Le quotidien national indique également qu’il existe encore de nombreuses idées fausses et de nombreux tabous au Bhoutan : « Cela va des croyances selon lesquelles les femmes ne doivent pas entrer dans les temples pendant leurs règles à l’idée que les femmes en période de menstruation sont possédées par des esprits maléfiques. Même les pratiques d’hygiène menstruelle telles que le séchage de tampons réutilisables sont considérées comme honteuses chez les jeunes adolescents ». De telles idées fausses peuvent avoir des effets négatifs : tout d’abord, elles peuvent amener les femmes à ne pas chercher à obtenir des soins médicaux appropriés pour des problèmes liés aux menstruations (tels que le syndrome des ovaires polykystiques, les infections urinaires et les infections à levures) ; ensuite, la stigmatisation peut avoir un effet négatif sur la fréquentation et les résultats scolaires des filles ; enfin, les idées fausses peuvent perpétuer la discrimination sexuelle en violant les droits religieux des femmes et en renforçant les pratiques discriminatoires. https://kuenselonline.com/menstruation-stigmas-are-adversely-affecting-bhutans-society-economy-and-culture/
Jusqu’à récemment, selon les données de l’Unicef, on demandait aux filles du Bhoutan de ne pas aller à l’école pendant leur cycle menstruel.
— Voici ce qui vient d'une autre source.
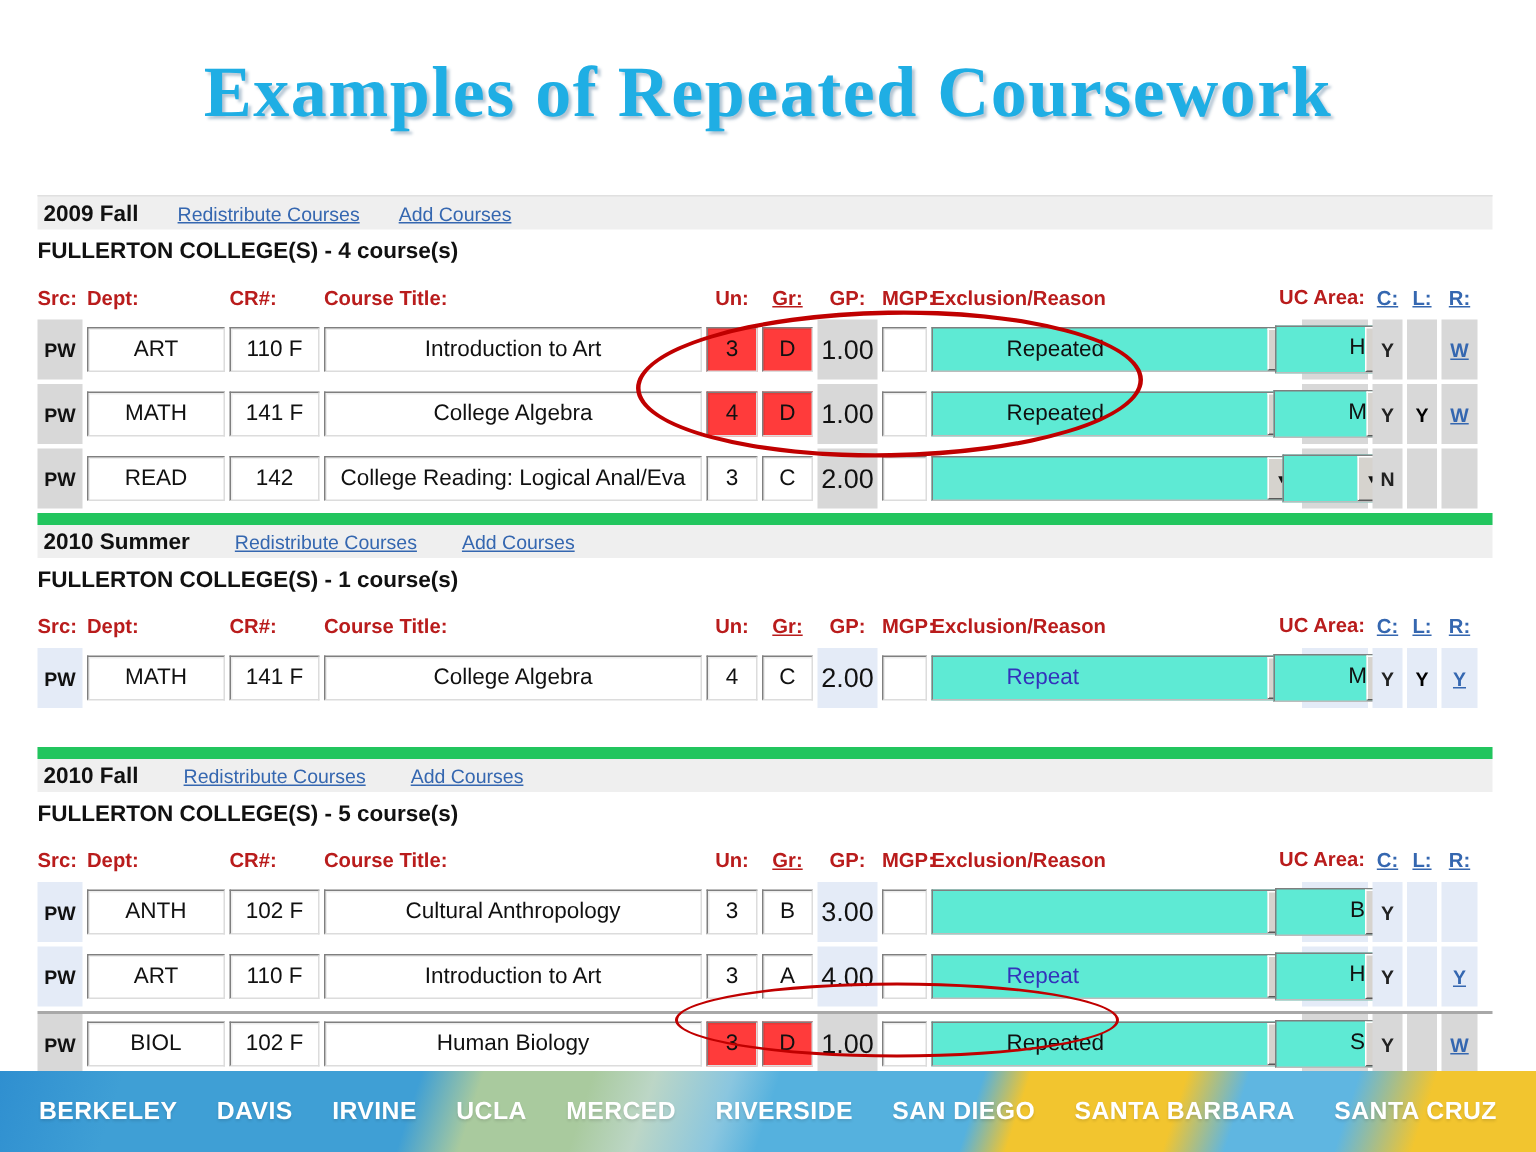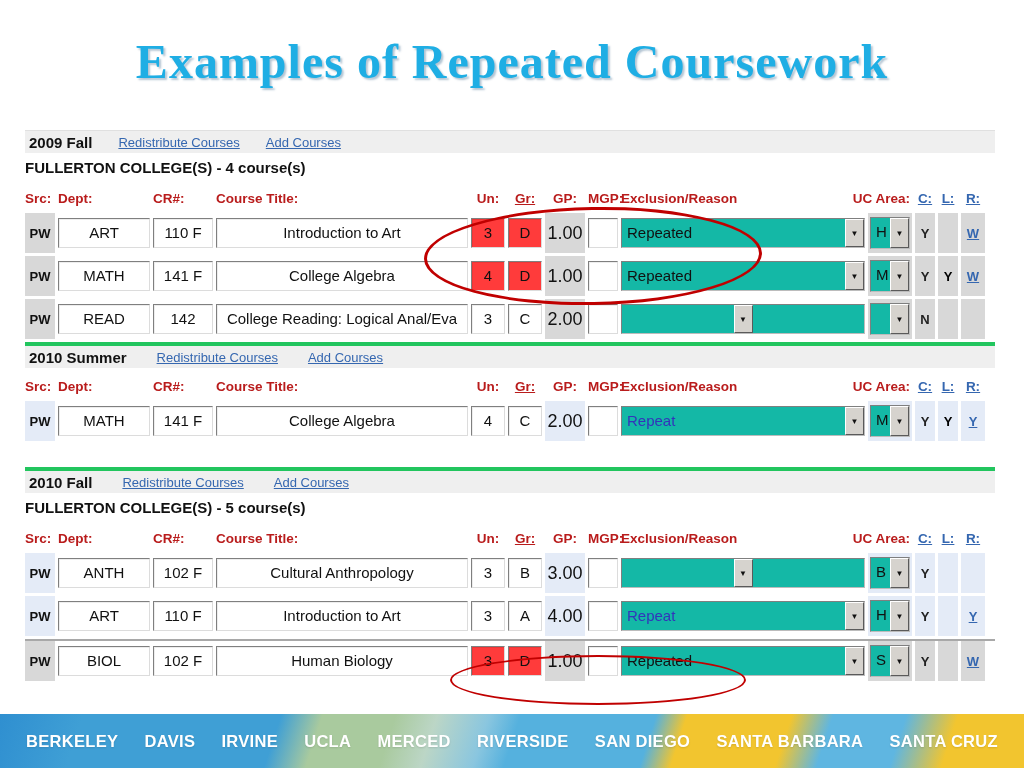--- a/index.html
+++ b/index.html
@@ -53,9 +53,9 @@
   }
   .inp.red{background:#FF3B3B;}
   .sel{
-    background:#14b8a6;height:30px;
+    background:#5eead4;height:30px;
     border:1px solid #7f7f7f;border-right-color:#bcbcbc;border-bottom-color:#bcbcbc;
-    display:flex;align-items:stretch;justify-content:center;cursor:pointer;
+    display:flex;align-items:stretch;justify-content:flex-end;cursor:pointer;padding-left:44px;
   }
   .selval{font-size:15px;color:#111;line-height:28px;padding-left:5px;overflow:hidden;white-space:nowrap;flex:1;}
   .selval.bluetext{color:#3333BB;}

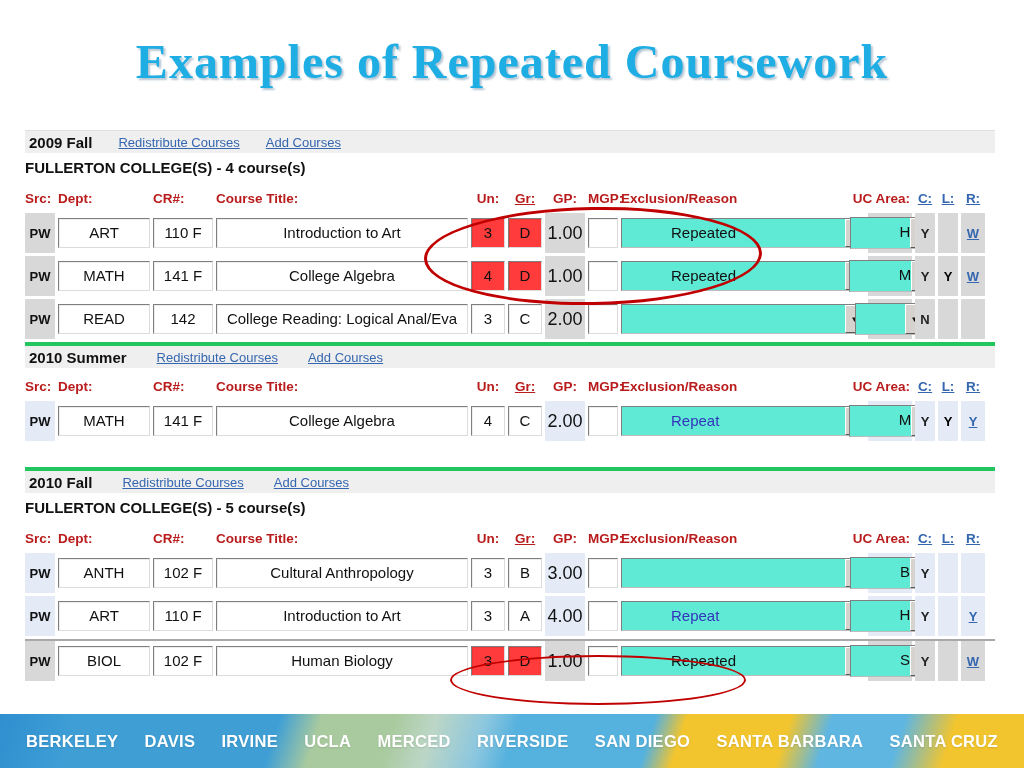--- a/index.html
+++ b/index.html
@@ -20,7 +20,7 @@
     background:#EFEFEF;height:22px;display:flex;align-items:center;gap:26px;
     padding-left:4px;border-top:1px solid #e0e0e0;
   }
-  .term-band.seam-top{border-top:4px solid #22c55e;gap:30px;}
+  .term-band.seam-top{border-top:8px solid #22c55e;gap:30px;}
   .term{font-weight:bold;font-size:15px;color:#111;}
   .bandlink{font-size:13px;color:#3567B0;text-decoration:underline;cursor:pointer;}
   .college-line{margin-top:3px;height:24px;line-height:24px;font-weight:bold;font-size:15px;color:#111;}

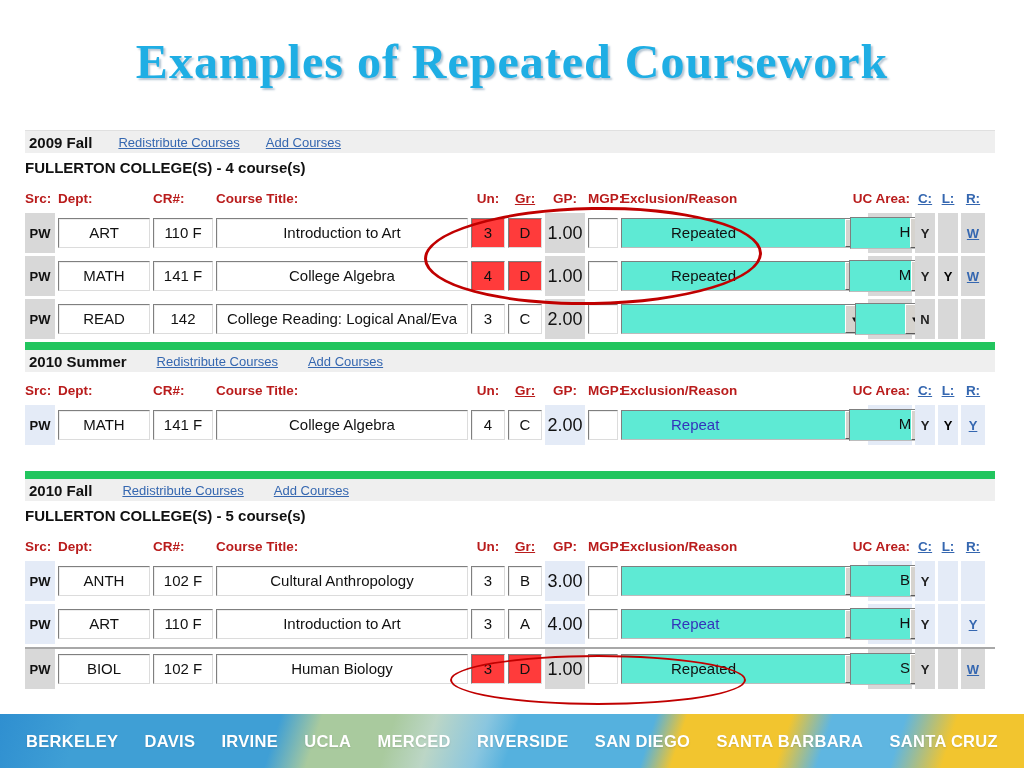--- a/index.html
+++ b/index.html
@@ -208,6 +208,7 @@
     <a class="bandlink">Redistribute Courses</a>
     <a class="bandlink">Add Courses</a>
   </div>
+  <div class="college-line">FULLERTON COLLEGE(S) - 1 course(s)</div>
 
   <div class="thead">
     <span class="cell c-pw">Src:</span>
Le tabou, la gêne, la peur des taches et des mauvaises odeurs sont quelques-unes des raisons invoquées par les filles. En outre, de nombreuses écoles n’étaient pas suffisamment équipées de toilettes et de salles de bain, mais ces dernières années, des efforts ont été faits pour améliorer les installations.
Aujourd’hui, les enseignants et les organisations de jeunesse demandent aux filles et aux adolescentes de ne pas sécher l’école. Selon l’Unicef, les écoles jouent un rôle central dans ce processus d’acceptation et de dépassement des « stigmates » – avec des interventions visant à sensibiliser et à diffuser des pratiques d’hygiène et de santé, qui ne peuvent et ne doivent pas empêcher les adolescentes d’aller à l’école et de participer à d’autres activités scolaires.
En plus du travail dans les écoles, des rencontres sont actuellement promues dans les villages ruraux avec les femmes et aussi avec les nonnes dans les nombreux monastères du pays. Des efforts sont actuellement déployés pour accroître l’utilisation de serviettes hygiéniques lavables, au lieu de serviettes jetables, comme dans l’Inde voisine, et il existe de premières expériences de leur mise en œuvre. En outre, le gouvernement a supprimé la « taxe rose », la taxe de vente de 5 % sur les produits sanitaires importés d’Inde, et une taxe d’importation de 30 % plus 5 % de taxe de vente sur les produits sanitaires importés d’autres pays. Aujourd’hui, les produits liés à la menstruation sont donc exonérés de taxe.
Cependant, il y a encore beaucoup de femmes qui essaient quotidiennement d’acheter des tampons sans se montrer, par honte, presque en se cachant.
Les conversations sur la santé menstruelle et sa stigmatisation devraient faire partie d’un chemin prêt à aborder d’autres problèmes sexuels et types de marginalisation que l’univers féminin subit et traîne depuis des générations.